Starting at the line with "3px solid #a21caf", retype every remaining line of the records exactly. Do not include pictures.

*** Opening Extracted material ***

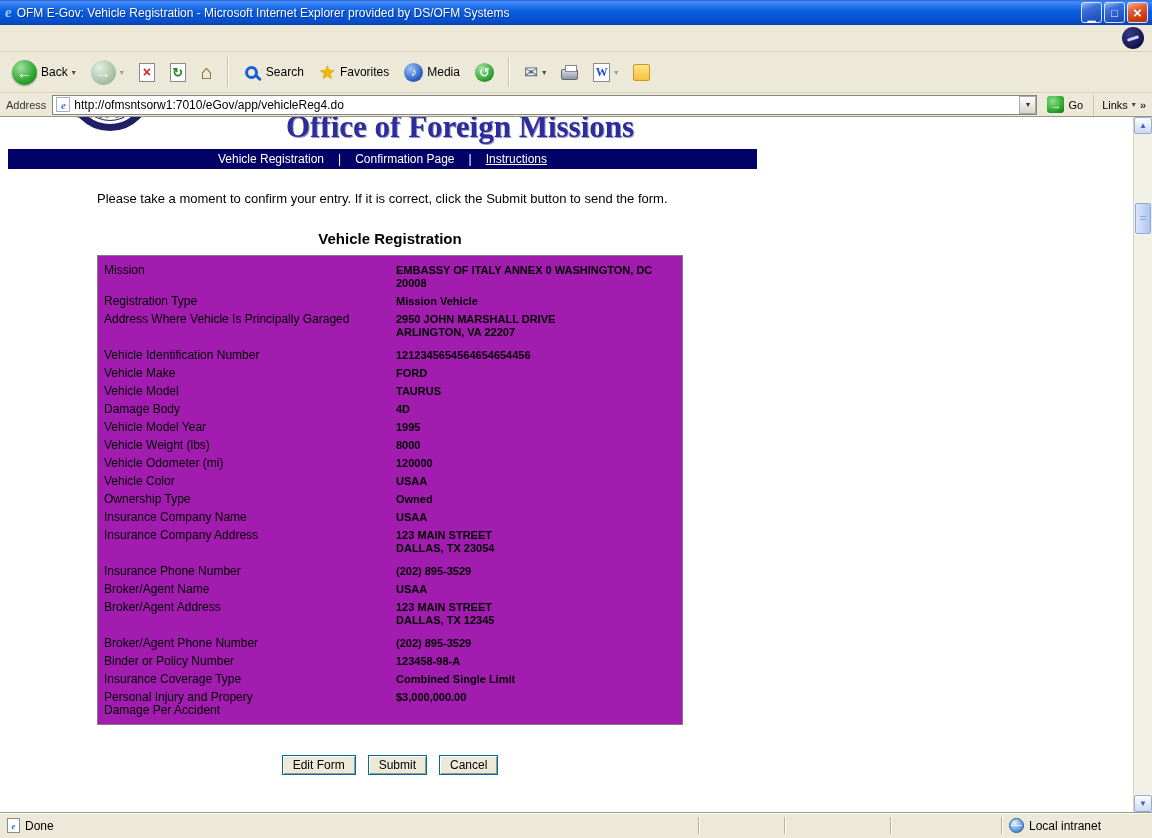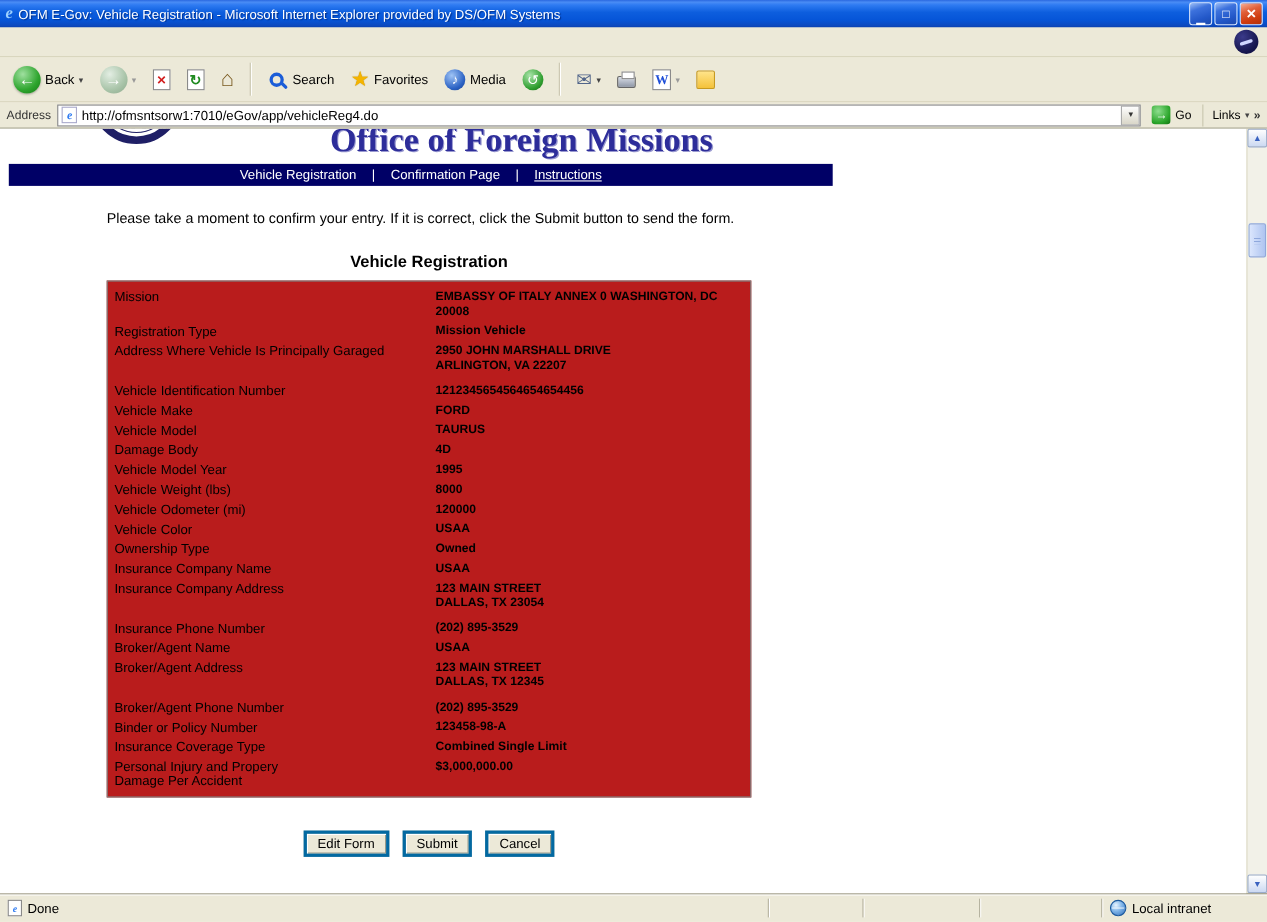"Office of Foreign Missions" .masthead { margin-left: 14px -> none }
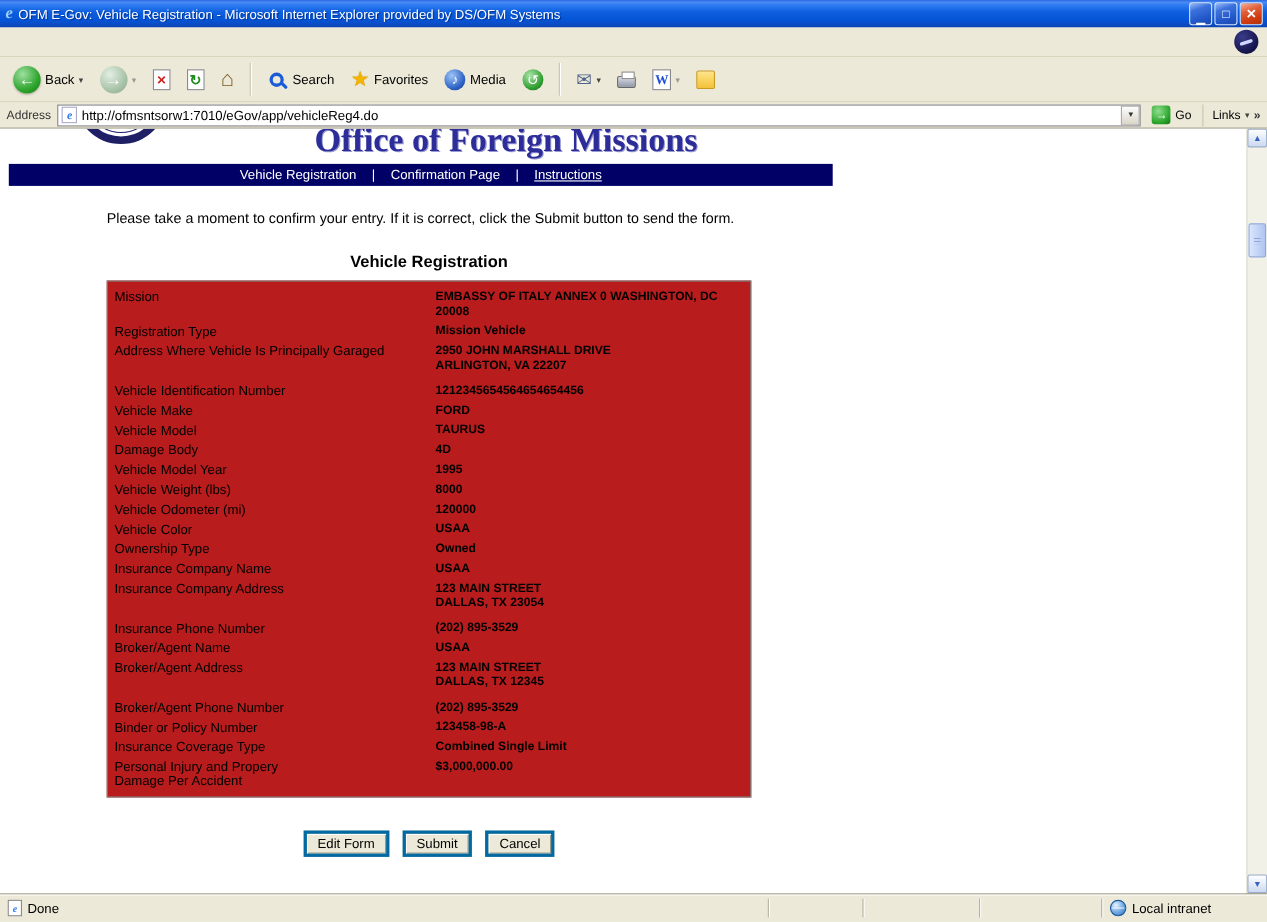"Mission" .conf-table { background: #b91c1c -> #a21caf }
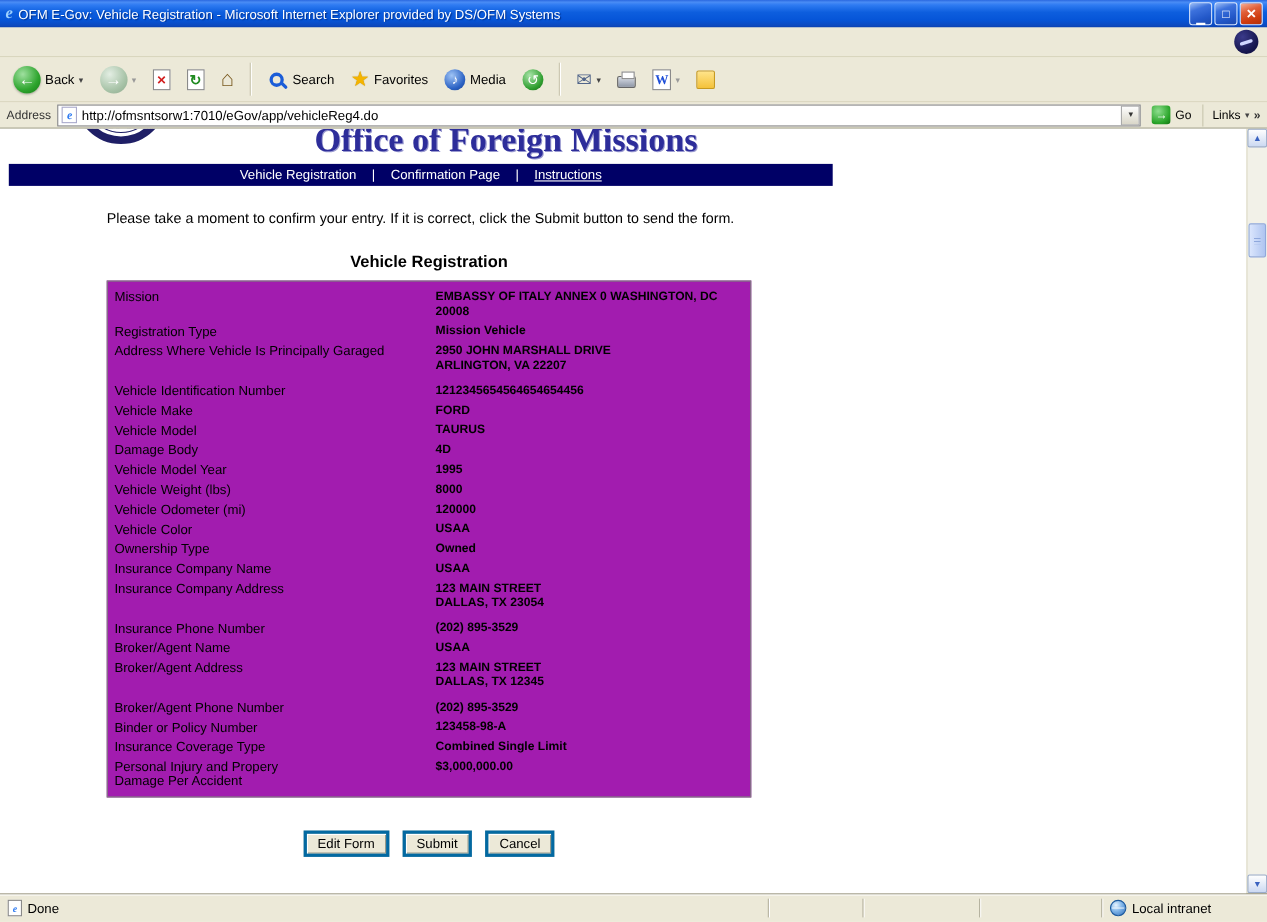"Edit Form" .btn { border: 3px solid #0369a1 -> 1px solid #0369a1 }
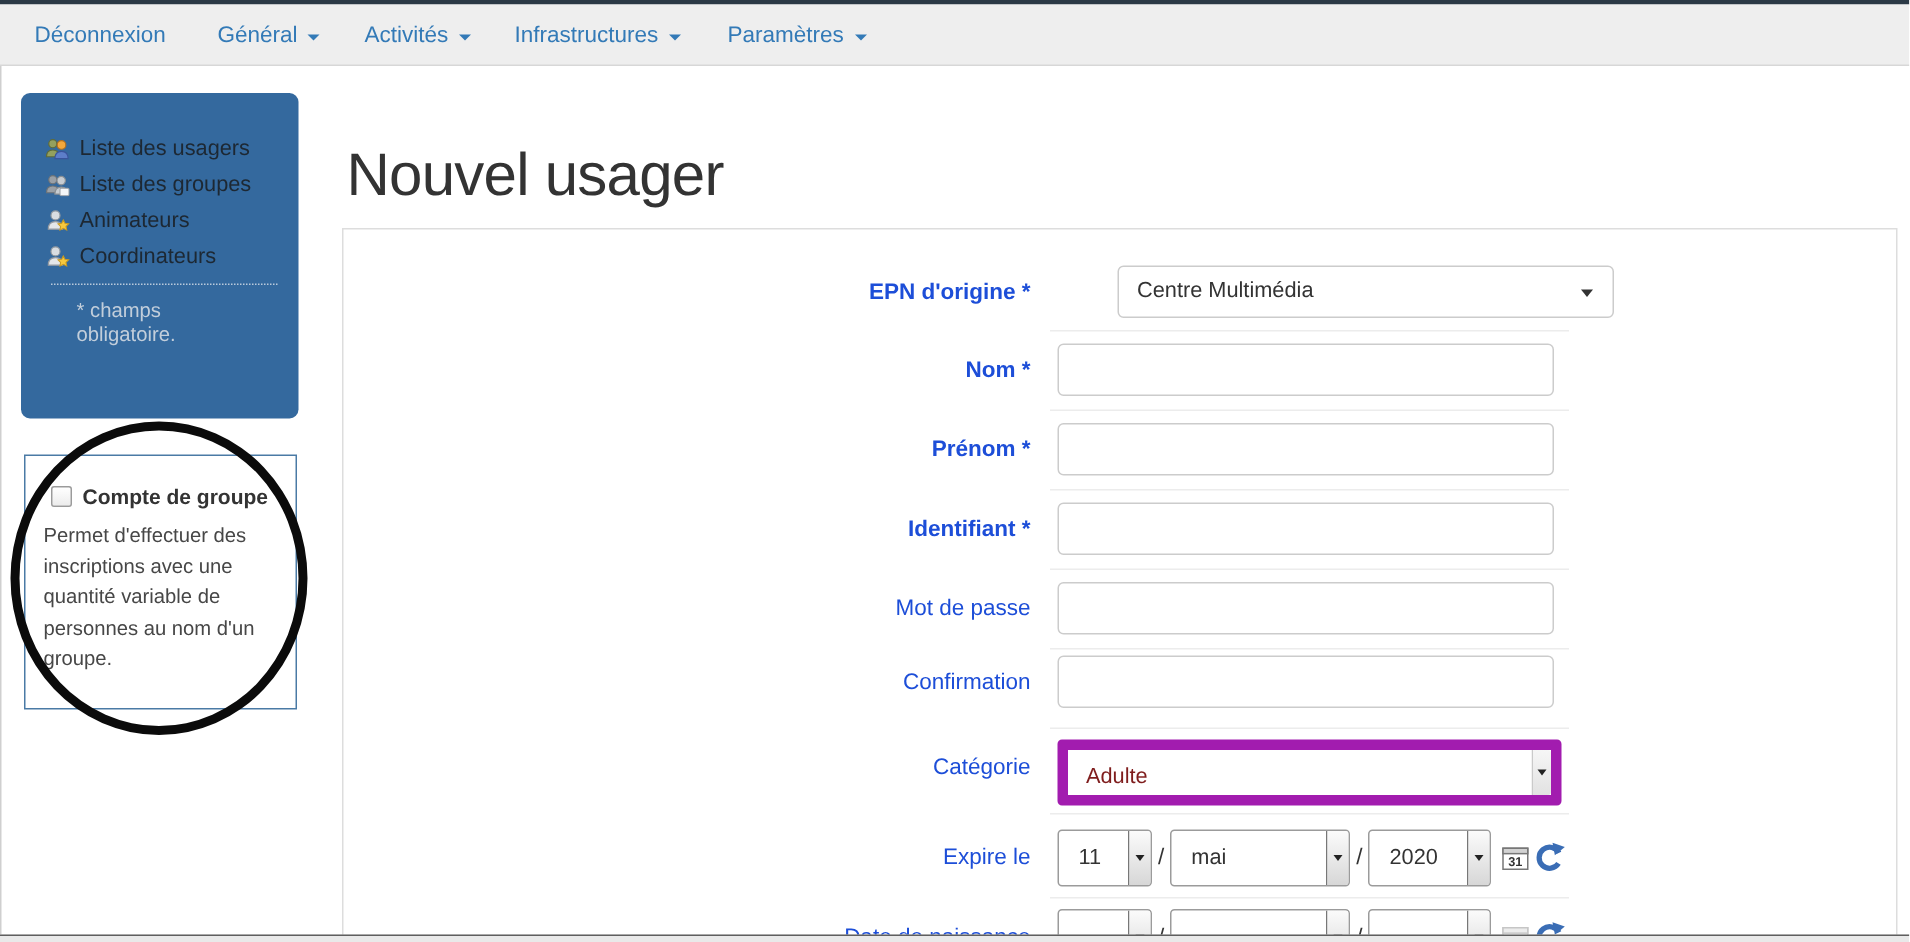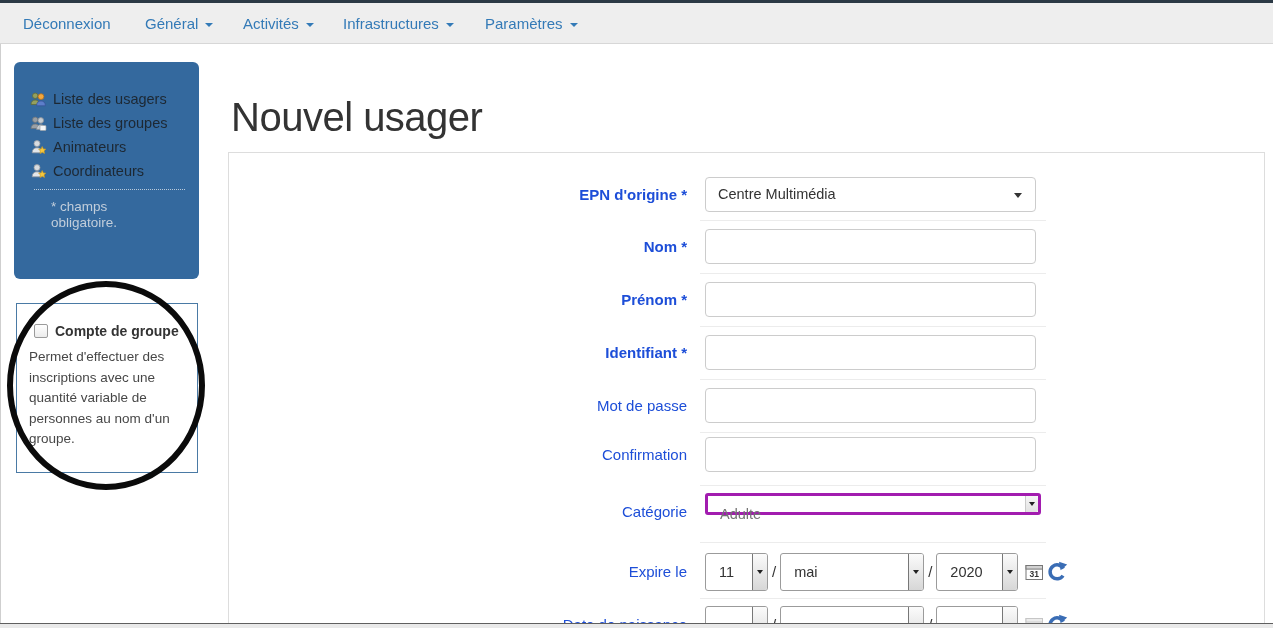"Centre Multimédia" .dd-btn { margin-left: none -> 40px }
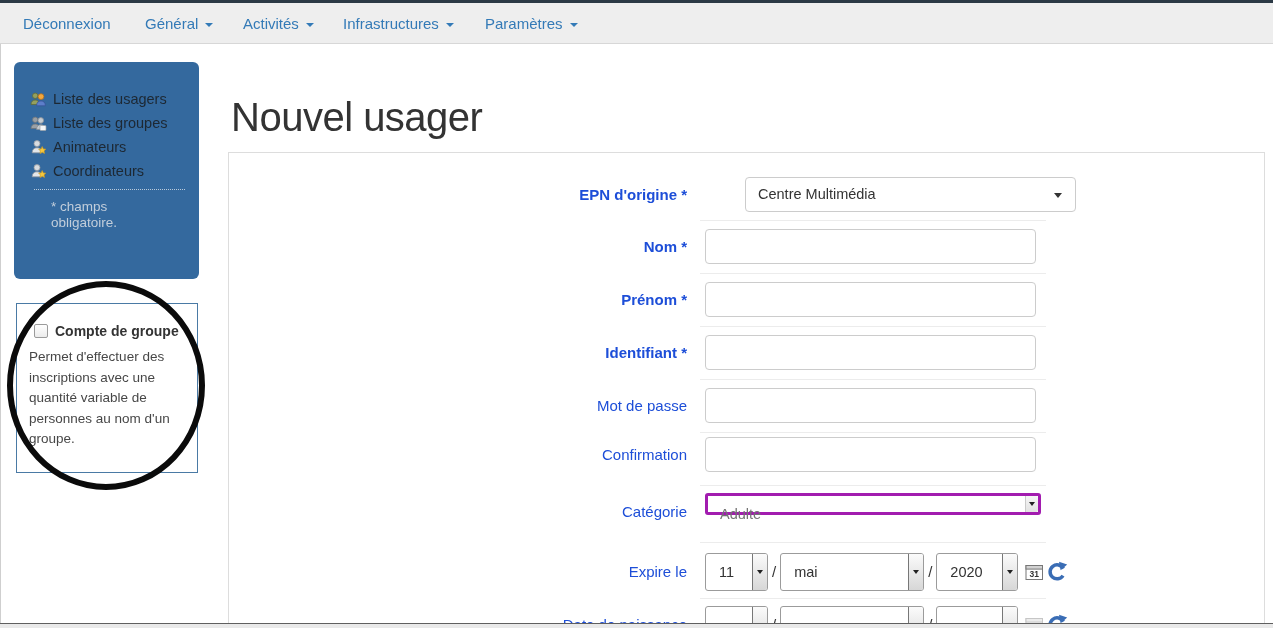"Adulte" .cat-select { border: 3px solid #a21caf -> 7px solid #a21caf; color: #737373 -> #7f1d1d; height: 22px -> 44px }
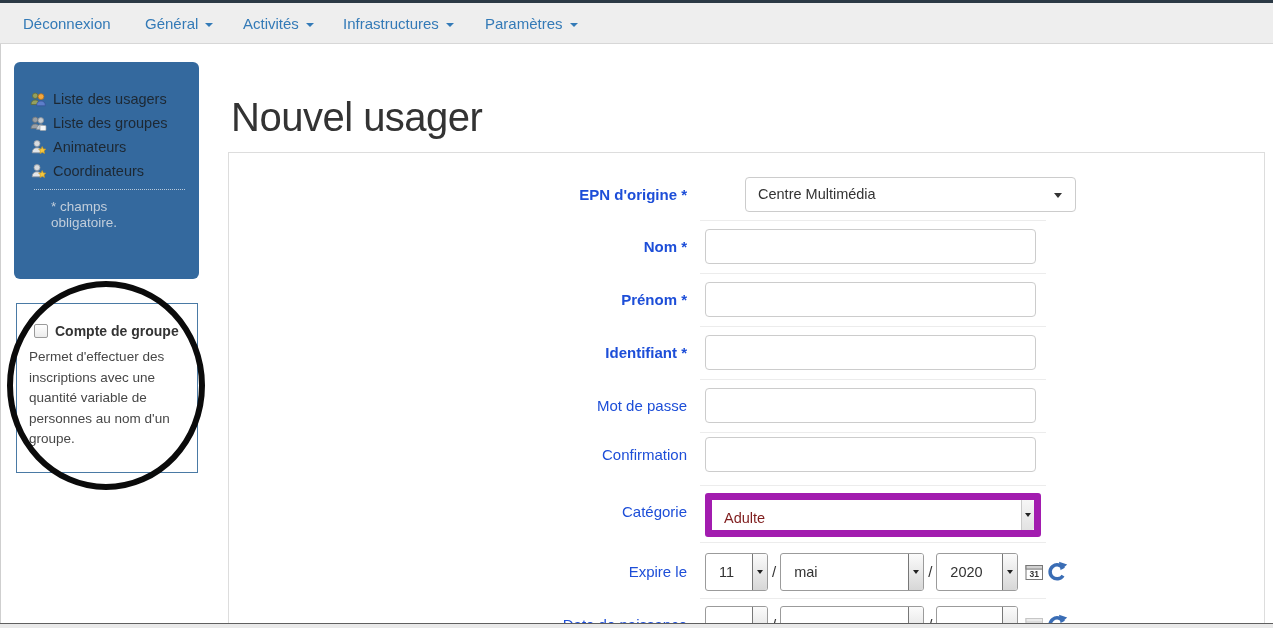"mai" .w-month { width: 144px -> 120px }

*** Closing Extracted material ***

→ Task output
"Adulte" .cat-select { border: 3px solid #a21caf -> 7px solid #a21caf; color: #737373 -> #7f1d1d; height: 22px -> 44px }
"mai" .w-month { width: 144px -> 120px }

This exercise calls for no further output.